Al Plaza Marzano Appio, la letteratura trova casa

Della Redazione

La Mondadori Bookstore nell Plaza Marzano Appio si conferma molto più di una libreria, è un vero luogo d’incontro dove storie, voci e sensibilità trovano spazio per esistere e dialogare. È proprio in questo contesto che si è svolta la presentazione di Marea (Il libro di Ana), dell’autrice brasiliana Vilma Bieniek — una serata segnata da bellezza, profondità e condivisione.

La libreria, profondamente radicata nel territorio, svolge un ruolo fondamentale nella valorizzazione della cultura locale e nella promozione di nuovi nomi. In un’epoca in cui gli spazi culturali indipendenti affrontano continue sfide, iniziative come questa dimostrano come la cultura possa (e debba) essere coltivata con prossimità, sensibilità e continuità.

La conduzione dell’incontro da parte di Chiara Crispino ha ulteriormente elevato l’evento. Con uno sguardo attento e una lettura profonda, Chiara è entrata nel cuore del romanzo, esplorando con delicatezza le figure di Ana, Julia e Sara — tre donne legate dal tempo, dalla memoria e da un filo invisibile di esperienza e trasformazione.

Marea si presenta infatti come un romanzo che attraversa generazioni e geografie, tra Brasile e Italia, mettendo al centro il valore dell’ascolto, della memoria e della vecchiaia. Le protagoniste incarnano diverse fasi della vita, ma anche diversi modi di resistere: la giovinezza inquieta di Ana, la complessità esistenziale di Sara e la memoria fragile ma profondamente significativa di Julia.

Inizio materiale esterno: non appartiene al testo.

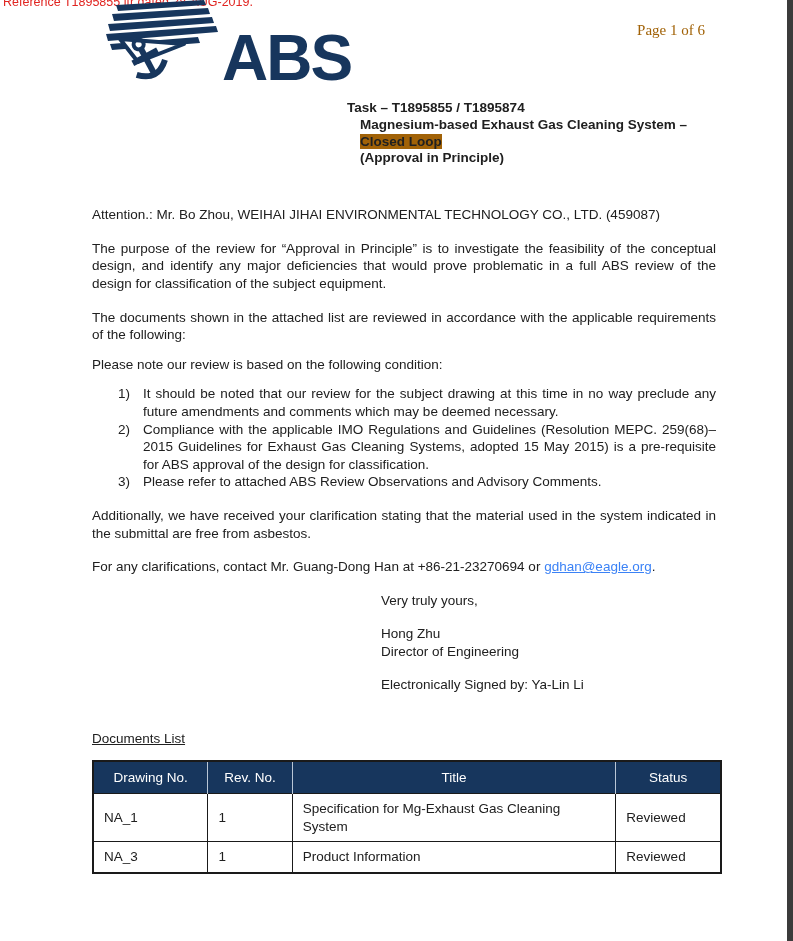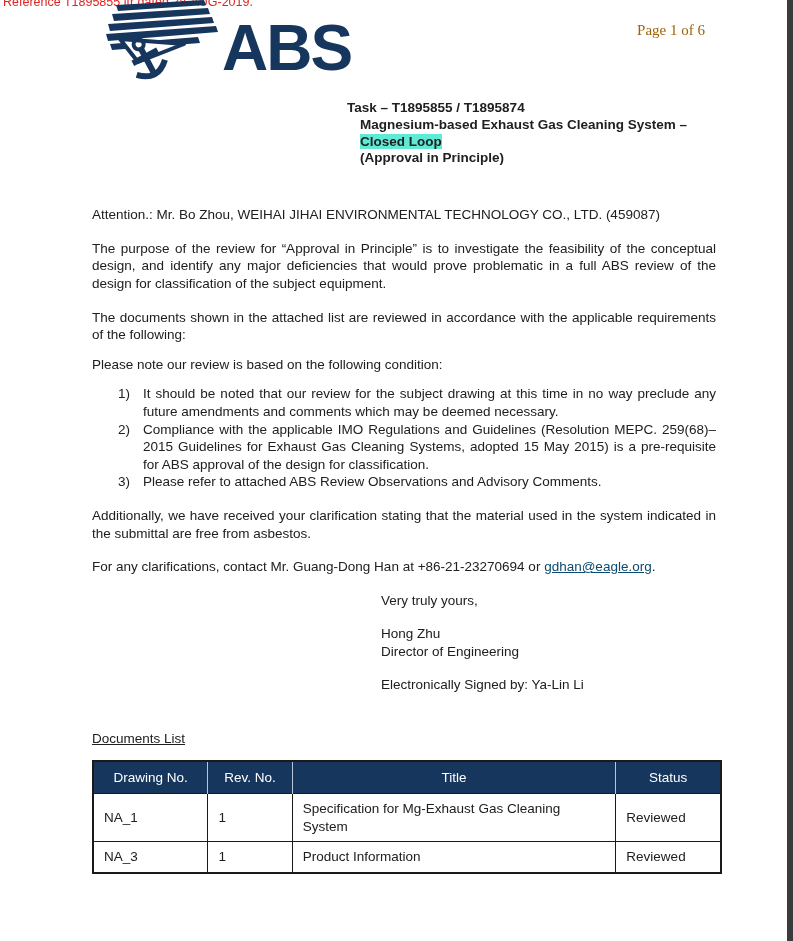--- a/index.html
+++ b/index.html
@@ -9,45 +9,45 @@
   }
   
   .ref-note {
     position:absolute; top:-5px; left:3px; font-size:12.5px; color:#e02420;
     white-space:nowrap; z-index:1;
   }
   
   .logo { position:absolute; top:0px; left:86px; display:flex; align-items:flex-start; z-index:2; }
   .logo-text {
     font-size:64px; font-weight:bold; color:#17365d; line-height:1;
-    letter-spacing:-2px; margin-left:-14px; margin-top:16px;
+    letter-spacing:-2px; margin-left:-14px; margin-top:26px;
   }
   .page-num {
     position:absolute; top:22px; right:88px; font-family:"Liberation Serif", serif;
     font-size:15px; color:#a16207;
   }
   
   .content {
     position:absolute; top:8px; left:0; width:793px; height:941px; box-sizing:border-box;
     padding:92px 77px 0 92px; font-size:13.5px; line-height:17.6px;
   }
   .task-block { margin-left:255px; font-weight:bold; line-height:16.8px; }
   .task-block .indent { padding-left:13px; }
-  .hl { background:#5eead4; }
+  .hl { background:#a16207; }
   .attention { margin-top:39px; }
   .para { margin:16px 0 0 0; }
   .justify { text-align:justify; }
   ul.bullets { margin:12px 0 0 0; padding:0 0 0 51px; list-style:none; }
   ul.bullets li { position:relative; padding-left:25px; margin-bottom:4.5px; }
   ul.bullets li::before { content:"•"; position:absolute; left:0; top:-1px; font-size:15px; }
   .condition-intro { margin-top:12px; }
   ol.conditions { margin:12px 0 0 0; padding:0 0 0 26px; list-style:none; counter-reset:c; }
   ol.conditions li { counter-increment:c; position:relative; padding-left:25px; text-align:justify; }
   ol.conditions li::before { content:counter(c) ")"; position:absolute; left:0; }
-  a.email { color:#0c4a6e; text-decoration:underline; cursor:pointer; }
+  a.email { color:#3b82f6; text-decoration:underline; cursor:pointer; }
   .sig { margin-left:289px; }
   .docs-heading { margin-top:36px; text-decoration:underline; }
   table.docs {
     border-collapse:collapse; margin-top:12px; width:630px;
     border:2px solid #1a1a1a; font-size:13.5px;
   }
   table.docs th {
     background:#17365d; color:#ffffff; font-weight:normal; text-align:center;
     padding:7px 10px; border-right:1px solid #b9c6d6;
   }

Il testo si sviluppa come un intreccio di voci e tempi, dove passato e presente convivono e si illuminano reciprocamente.

Fin dalle prime pagine, emerge una forte dimensione emotiva e simbolica: il libro è dedicato a due figure femminili reali, la madre e la suocera dell’autrice, le cui vite si riflettono nei personaggi di Julia e Sara, trasformando la narrazione in un omaggio alla forza silenziosa delle donne e alla resilienza che attraversa le generazioni .

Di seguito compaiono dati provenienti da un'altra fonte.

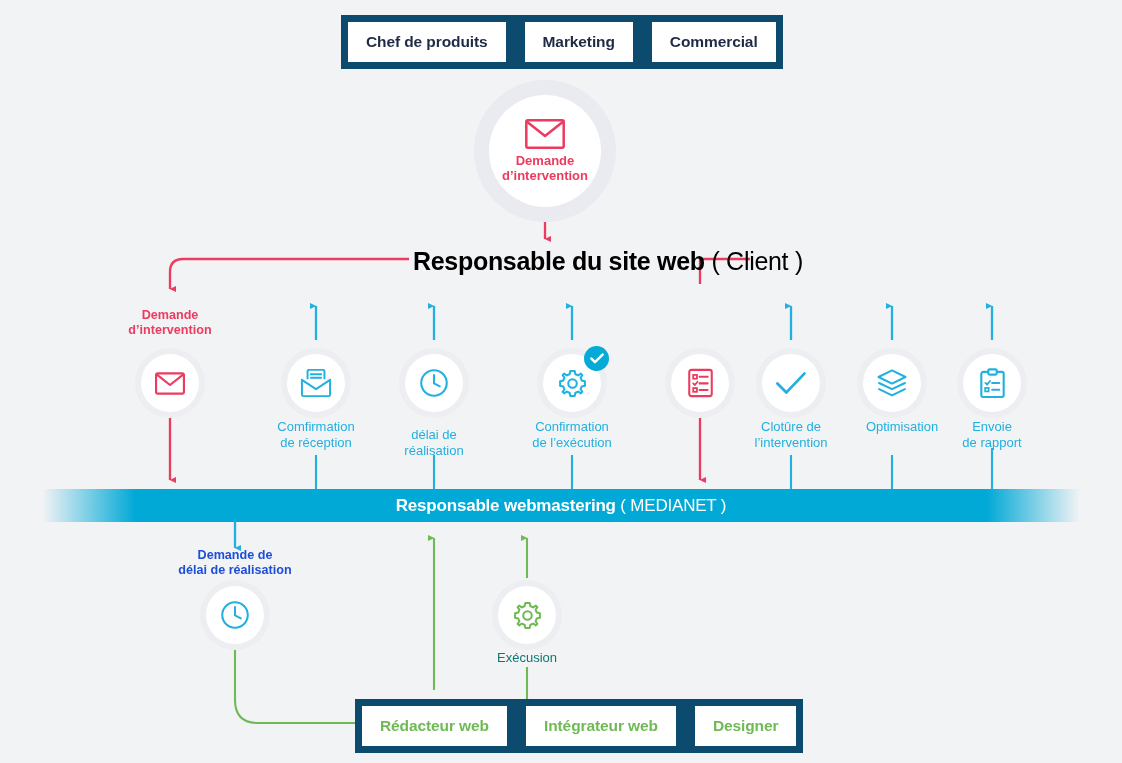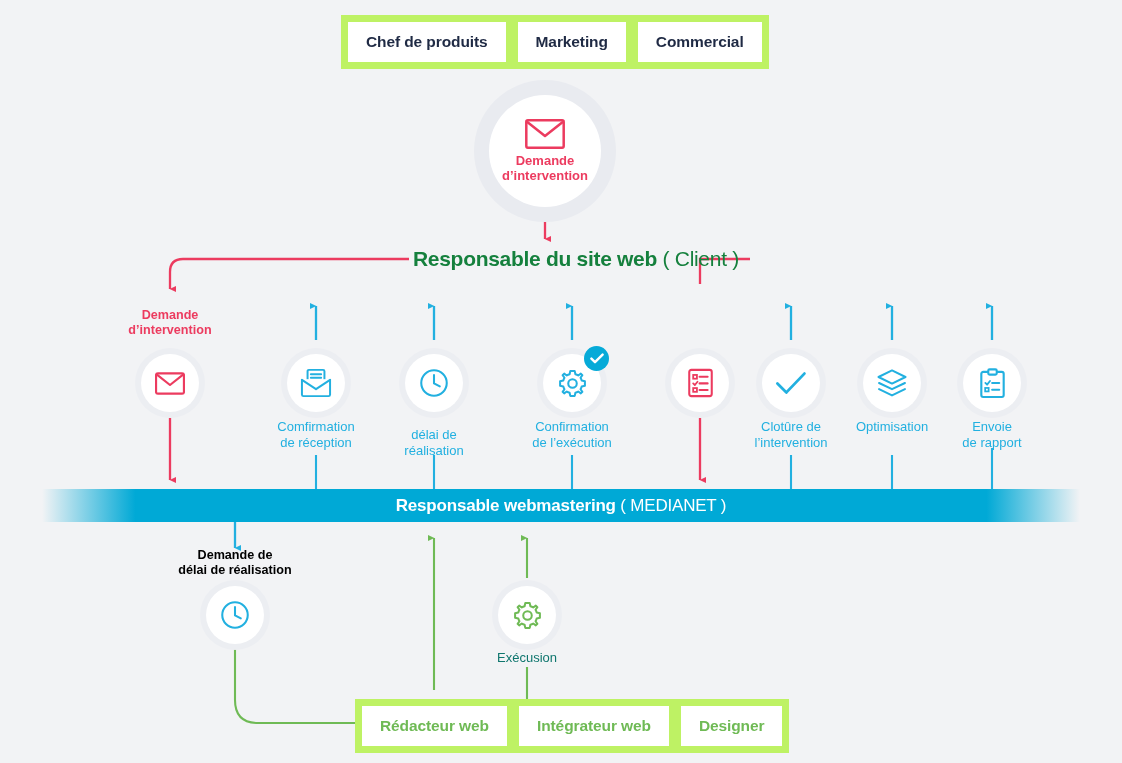--- a/index.html
+++ b/index.html
@@ -7,24 +7,24 @@
     width:1122px;height:763px;
     background:#f2f3f5;
     font-family:"Liberation Sans", sans-serif;
     overflow:hidden;
   }
   #stage{position:relative;width:1122px;height:763px;}
 
   
   .role-group{
     position:absolute;
-    background:#bef264;
+    background:#0c4a6e;
     display:flex;
     align-items:center;
-    gap:12px;
+    gap:19px;
     padding:7px;
     box-sizing:border-box;
   }
   .role-chip{
     background:#ffffff;
     display:flex;align-items:center;justify-content:center;
     height:40px;
     padding:0 18px;
     font-size:15.5px;
     font-weight:700;
@@ -75,42 +75,42 @@
     position:absolute;
     text-align:center;
     font-size:12.6px;
     line-height:1.22;
     font-weight:700;
     white-space:nowrap;
   }
   .cap.blue{color:#22b0e0;font-weight:400;font-size:13px;}
   .cap.pink{color:#ec3b5f;}
   .cap.green{color:#0f766e;font-weight:400;font-size:13px;}
-  .cap.blue-b{color:#000000;font-weight:700;font-size:12.6px;}
+  .cap.blue-b{color:#1d4ed8;font-weight:700;font-size:12.6px;}
 
   
   .band{
     position:absolute;
     display:flex;align-items:center;justify-content:center;
     background:linear-gradient(to right,
        rgba(0,169,214,0) 0%,
        rgba(0,169,214,1) 9%,
        rgba(0,169,214,1) 91%,
        rgba(0,169,214,0) 100%);
   }
   .band-label{
     color:#ffffff;font-size:17px;font-weight:700;letter-spacing:-0.2px;
     white-space:nowrap;
   }
   .band-label .thin{font-weight:400;}
 
   
   .hdr-title{
     position:absolute;
-    font-size:21px;font-weight:700;color:#15803d;
+    font-size:25px;font-weight:700;color:#000000;
     white-space:nowrap;letter-spacing:-0.3px;
   }
   .hdr-title .thin{font-weight:400;}
 
   svg.layer{position:absolute;left:0;top:0;width:1122px;height:763px;overflow:visible;}
 </style>
 </head>
 <body>
 
 <div id="stage">
@@ -298,21 +298,21 @@
     <div>réalisation</div>
   </div>
   <div class="cap blue" style="left:492px;top:419px;width:160px;">
     <div>Confirmation</div>
     <div>de l’exécution</div>
   </div>
   <div class="cap blue" style="left:711px;top:419px;width:160px;">
     <div>Clotûre de</div>
     <div>l’intervention</div>
   </div>
-  <div class="cap blue" style="left:812px;top:419px;width:160px;">
+  <div class="cap blue" style="left:812px;top:419px;width:180px;">
     <div>Optimisation</div>
   </div>
   <div class="cap blue" style="left:912px;top:419px;width:160px;">
     <div>Envoie</div>
     <div>de rapport</div>
   </div>
 
   <div class="band" style="left:42px;top:489px;width:1038px;height:33px;">
     <div class="band-label">
       <span>Responsable webmastering</span>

La scrittura di Bieniek si distingue per la capacità di trattare temi profondi — come l’invecchiamento, la memoria, l’abbandono e l’identità — con delicatezza e intensità. In un’epoca in cui la società tende a marginalizzare la vecchiaia, Marea restituisce dignità e centralità a questa fase della vita, proponendo una riflessione autentica e necessaria. Come emerge anche nella prefazione, il romanzo invita il lettore a rallentare, ad ascoltare e a riconoscere il valore umano delle relazioni e dei ricordi.

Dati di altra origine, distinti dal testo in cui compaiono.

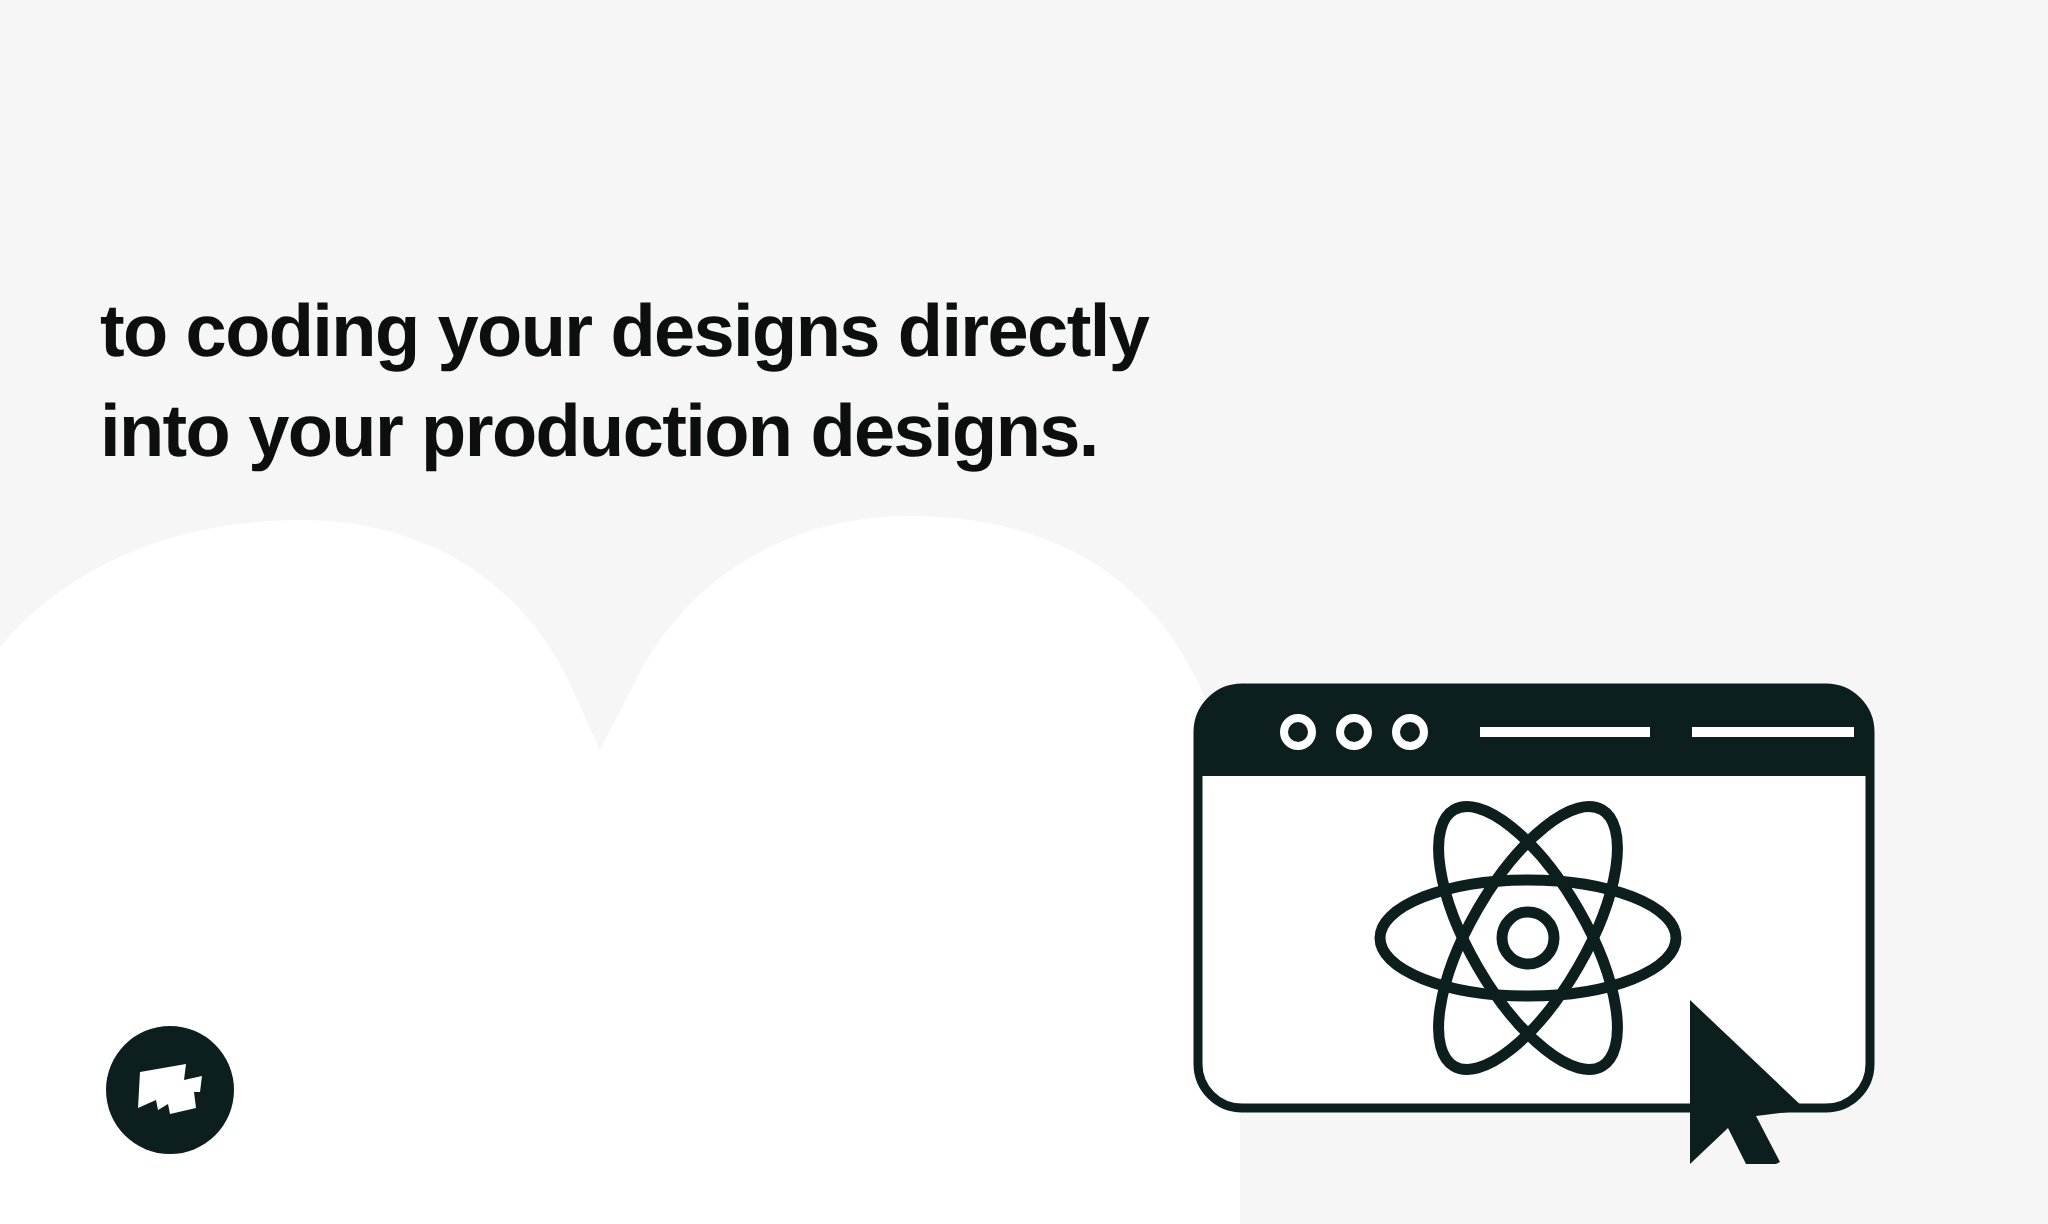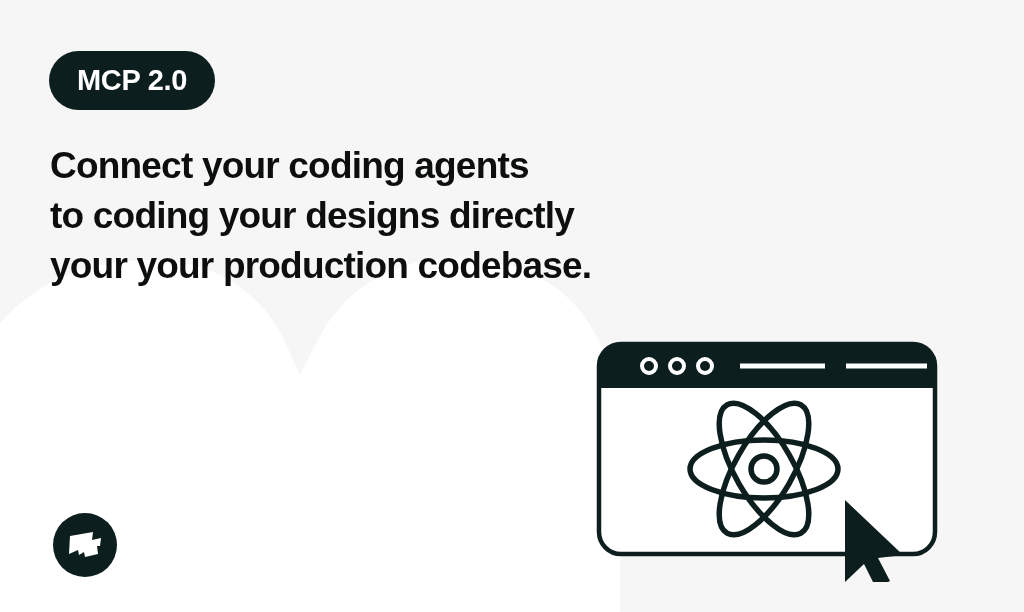--- a/index.html
+++ b/index.html
@@ -106,28 +106,24 @@
              C -40 60 60 10 150 10
              C 220 10 265 48 285 92
              L 300 125
              L 318 90
              C 340 45 388 8 455 8
              C 548 8 620 62 620 200
              L 620 362
              Z" fill="#ffffff"></path>
   </svg>
 
-  <div id="badge">
-    <span id="badge-label">MCP 2.0</span>
-  </div>
 
   <div id="headline">
-    <span class="headline-line">Connect your coding agents</span>
     <span class="headline-line">to coding your designs directly</span>
-    <span class="headline-line">your your production codebase.</span>
+    <span class="headline-line">into your production designs.</span>
   </div>
 
   <svg id="browser-illustration" viewBox="0 0 350 250" xmlns="http://www.w3.org/2000/svg" aria-hidden="true">
 
     <g>
       <rect x="7" y="12" width="336" height="210" rx="22" ry="22" fill="#ffffff" stroke="#0c1f1e" stroke-width="4.5"></rect>
 
       <path d="M 7 34
                L 7 34
                A 22 22 0 0 1 29 12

Il libro si inserisce inoltre in un progetto più ampio: una trilogia in cui ogni volume può essere letto autonomamente, ma che insieme costruiscono un unico movimento narrativo, proprio come le maree che danno il titolo all’opera . Durante la presentazione è stato evidenziato anche l’inizio dello sviluppo di un progetto cinematografico, segno dell’espansione della storia oltre la pagina scritta.

La serata ha dato spazio anche alla casa editrice — realtà editoriale recente — che ha potuto presentare la propria linea editoriale, rafforzando l’importanza della collaborazione tra autori, editori e lettori.

Ma è stato soprattutto lo spirito della Mondadori Bookstore a lasciare il segno: l’accoglienza, l’attenzione ai dettagli, la volontà di dare voce e profondità a ogni opera presentata. A Marzano Appio, la libreria diventa un luogo in cui la letteratura non si limita a essere venduta, ma viene vissuta.

Tra parole, riflessioni e silenzi condivisi, è emersa una certezza: spazi come questo sono essenziali. Perché è proprio lì — nelle librerie che credono nella cultura come pratica viva — che i libri trovano davvero il loro posto nel mondo.